Acórdão nº 2209/14.0TBBRG.G3.S1 de Supremo Tribunal de Justiça (Portugal), 14 de Janeiro de 2021

Magistrado ResponsávelCURA MARIANO
Data da Resolução14 de Janeiro de 2021
EmissorSupremo Tribunal de Justiça (Portugal)

* I - Relatório A Autora instaurou ação declarativa comum contra a Ré, pedindo que seja declarada a resolução do contrato de empreitada celebrado entre ambas, em 14.08.2008, devido ao abandono da obra por parte da Ré, e a condenação desta última a pagar-lhe a quantia de € 1.544.919,14, relativa aos prejuízos que resultaram da não realização da obra acordada, acrescida dos respetivos juros de mora, contados à taxa legal, desde a data da propositura da ação e até efetivo e integral pagamento daquela quantia, e ainda do que se vier a liquidar-se posteriormente, por neste momento não ser ainda possível quantificar todos os prejuízos sofridos pela Autora como consequência do comportamento da Ré.

Contestou a Ré, impugnando a factualidade alegada pela Autora, designadamente que tenha abandonado a obra, e alegando que foi a Autora que deixou de efetuar os pagamentos do preço acordados.

Concluiu pela improcedência da ação e deduziu reconvenção, pedindo a condenação da Autora a pagar-lhe o valor global de € 1.510.183,55, acrescido de juros de mora, desde a data da citação até efetivo e integral pagamento daquela quantia. Pediu ainda que se reconheça ser a Ré titular de um direito de retenção sobre a obra executada, para garantia do pagamento daquele valor.

Replicou a Autora, impugnando a factualidade alegada em sede de reconvenção e concluindo como na petição inicial.

Realizado o julgamento foi proferida sentença, que decidiu:

  1. Julgar a ação totalmente improcedente, por não provada, absolvendo a ré do pedido.

  2. Julgar a reconvenção parcialmente procedente por provada, condenando a autora/reconvinda a pagar à ré/reconvinte a quantia de € 338.705,14.
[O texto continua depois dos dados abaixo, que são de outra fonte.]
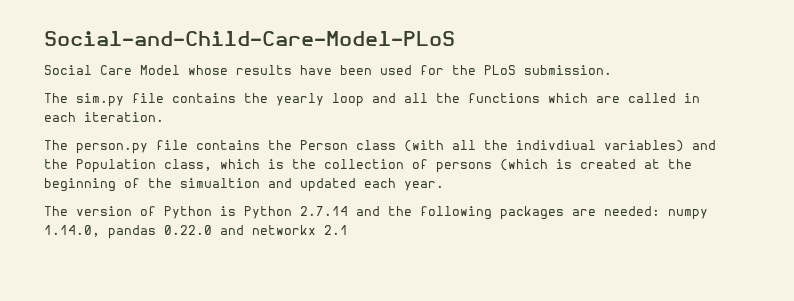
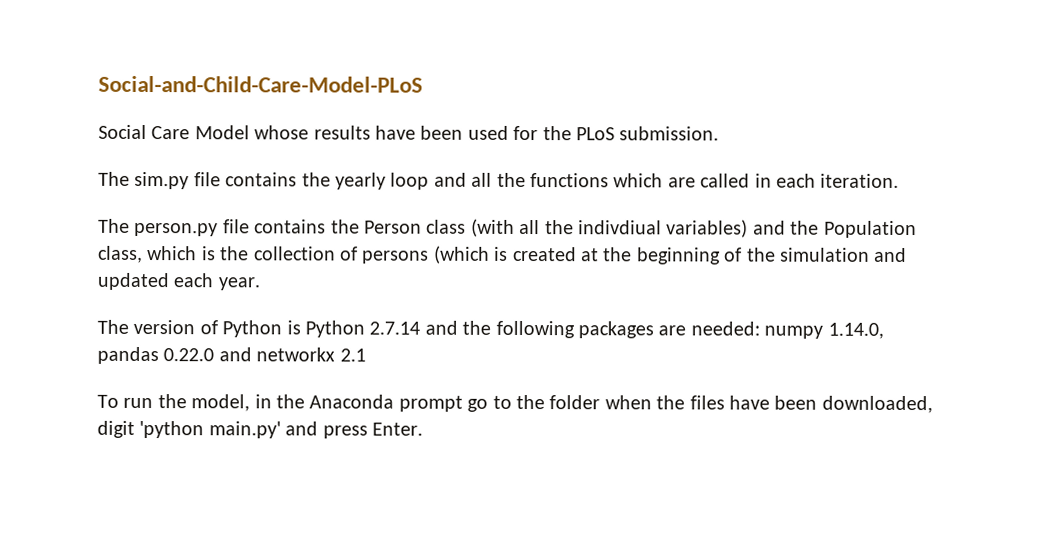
- The person.py file contains the Person class (with all the indivdiual variables) and the Population class, which is the collection of persons (which is created at the beginning of the simualtion and updated each year.
+ The person.py file contains the Person class (with all the indivdiual variables) and the Population class, which is the collection of persons (which is created at the beginning of the simulation and updated each year.
+ To run the model, in the Anaconda prompt go to the folder when the files have been downloaded, digit 'python main.py' and press Enter.

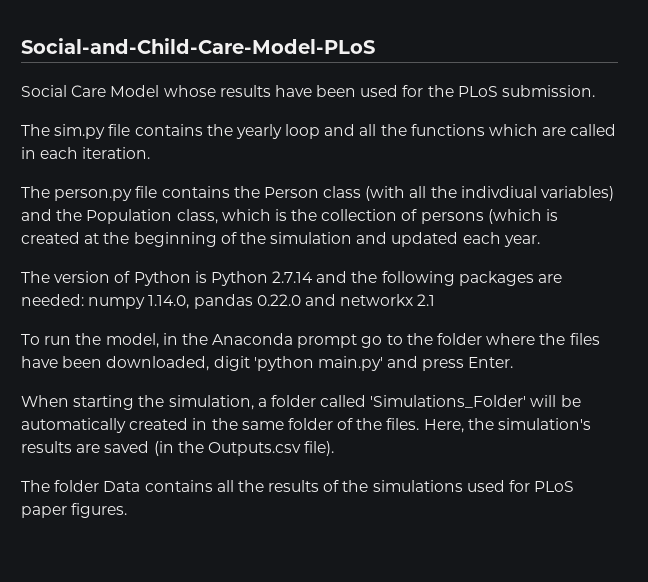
- To run the model, in the Anaconda prompt go to the folder when the files have been downloaded, digit 'python main.py' and press Enter.
+ To run the model, in the Anaconda prompt go to the folder where the files have been downloaded, digit 'python main.py' and press Enter.
+ When starting the simulation, a folder called 'Simulations_Folder' will be automatically created in the same folder of the files. Here, the simulation's results are saved (in the Outputs.csv file).
+ The folder Data contains all the results of the simulations used for PLoS paper figures.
Desta decisão interpuseram recurso para o Tribunal da Relação… a Autora e a Ré, tendo sido proferido acórdão, em 04.04.2019, que anulou a sentença proferida em 1.ª instância, determinando que se procedesse à fundamentação da decisão da matéria de facto.

Foi proferida nova sentença, mantendo-se o decidido.
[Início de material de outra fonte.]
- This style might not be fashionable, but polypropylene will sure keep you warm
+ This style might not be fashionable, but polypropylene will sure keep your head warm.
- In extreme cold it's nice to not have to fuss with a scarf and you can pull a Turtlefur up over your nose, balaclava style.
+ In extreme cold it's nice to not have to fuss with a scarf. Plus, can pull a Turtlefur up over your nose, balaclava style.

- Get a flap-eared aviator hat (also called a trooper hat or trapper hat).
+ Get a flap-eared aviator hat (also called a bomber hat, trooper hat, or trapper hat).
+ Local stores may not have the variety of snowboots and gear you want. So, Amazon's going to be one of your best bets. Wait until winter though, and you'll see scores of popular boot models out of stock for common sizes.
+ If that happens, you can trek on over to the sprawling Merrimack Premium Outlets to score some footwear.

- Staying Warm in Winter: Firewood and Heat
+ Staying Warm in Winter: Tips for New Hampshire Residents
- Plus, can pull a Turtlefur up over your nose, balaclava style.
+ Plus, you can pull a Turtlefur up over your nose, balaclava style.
Desta decisão, voltaram a recorrer a Autora e a Ré, tendo sido proferido acórdão pelo Tribunal da Relação …, em 30.04.2020, que julgou improcedentes os dois recursos, tendo confirmado a sentença recorrida, embora por não inteiramente coincidentes fundamentos de direito.

Relativamente às custas, decidiu o mesmo acórdão reduzir a 80% o valor do remanescente da taxa de justiça, consequentemente, dispensando-se o pagamento de 20%.
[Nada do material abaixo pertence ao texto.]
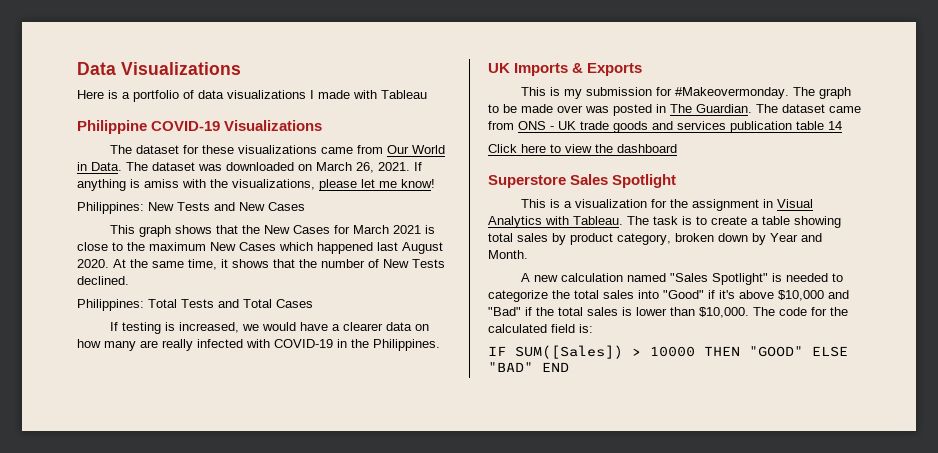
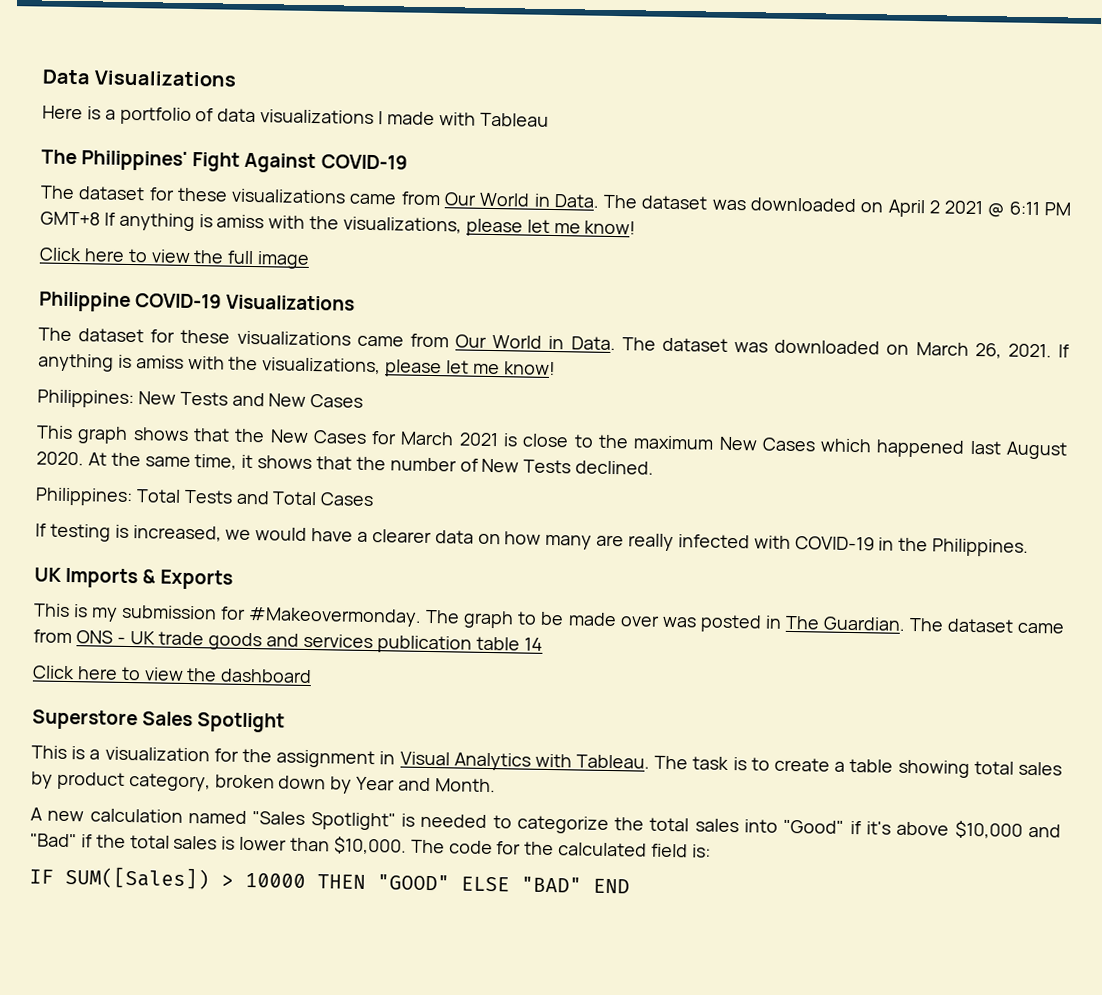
+ The Philippines' Fight Against COVID-19
+ The dataset for these visualizations came from Our World in Data. The dataset was downloaded on April 2 2021 @ 6:11 PM GMT+8 If anything is amiss with the visualizations, please let me know!
+ Click here to view the full image

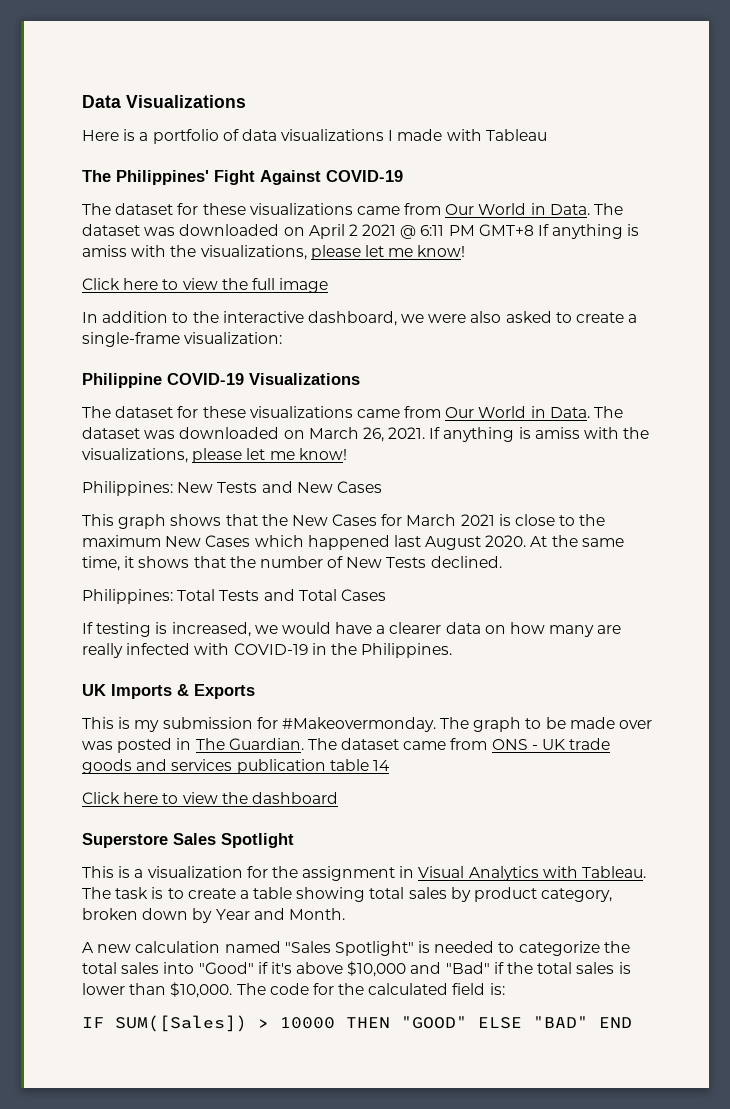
+ In addition to the interactive dashboard, we were also asked to create a single-frame visualization:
Desta decisão voltaram a recorrer Autora e Ré para o Supremo Tribunal de Justiça.

A Autora recorreu de revista comum e, subsidiariamente, de revista excecional.

Relativamente à revista comum, concluiu as suas alegações do seguinte modo: 1- Cabe no âmbito das competências do STJ sindicar o uso – no caso mau uso – feito pelo tribunal da Relação dos poderes que o art. 662º do CPC lhe confere, por, e para além do mais, consubstanciar questão de direito.

2 - Tal como cabe nas competências do STJ controlar a forma como o tribunal da Relação utiliza os poderes de reapreciação da decisão de facto da 1ª instância ou, interpretou e aplicou o princípio da livre apreciação da prova.

3 - O tribunal da Relação, melhor dizendo, o acórdão recorrido, em sede de fundamentação do seu acórdão, terá necessariamente que abordar especificamente cada uma das provas e correspondentes razões indicadas seja pela Recorrente, seja até pelo Recorrido, salvo naturalmente aquelas cuja consideração tiver ficado prejudicada sob pena de omissão de pronúncia, conducente até à nulidade da decisão.

4 - Torna-se, em face do invocado nas supra citadas als. a), b), c) e d) da epígrafe I, do requerimento da justificação para a interposição do presente recurso de Revista em termos gerais, e em face das decisões “ex novo” proferidas no acórdão recorrido, que o mesmo é passível da interposição do presente recurso que, como tal, e nos termos do art. 671º nº 1 do CPC, deve ser admitido.

5 - Salvo o devido respeito, em razão da 1ª sentença que tinha sido proferida em 30/05/2018 na 1ª instância, nada transitou em julgado.

6 - Foi ela objecto de recurso integral e irrestrito por parte da A. na parte da Sentença que lhe havia sido desfavorável.

7 - Tendo o tribunal da Relação, naquele seu 1º acórdão de 4/04/2019, decretado também sem qualquer restrição ou reserva a integral anulação da sentença recorrida parece, salvo o devido respeito, que não se possa falar em qualquer espécie ou parte de trânsito em julgado no que a tal 1ª sentença da 1ª instância concerne.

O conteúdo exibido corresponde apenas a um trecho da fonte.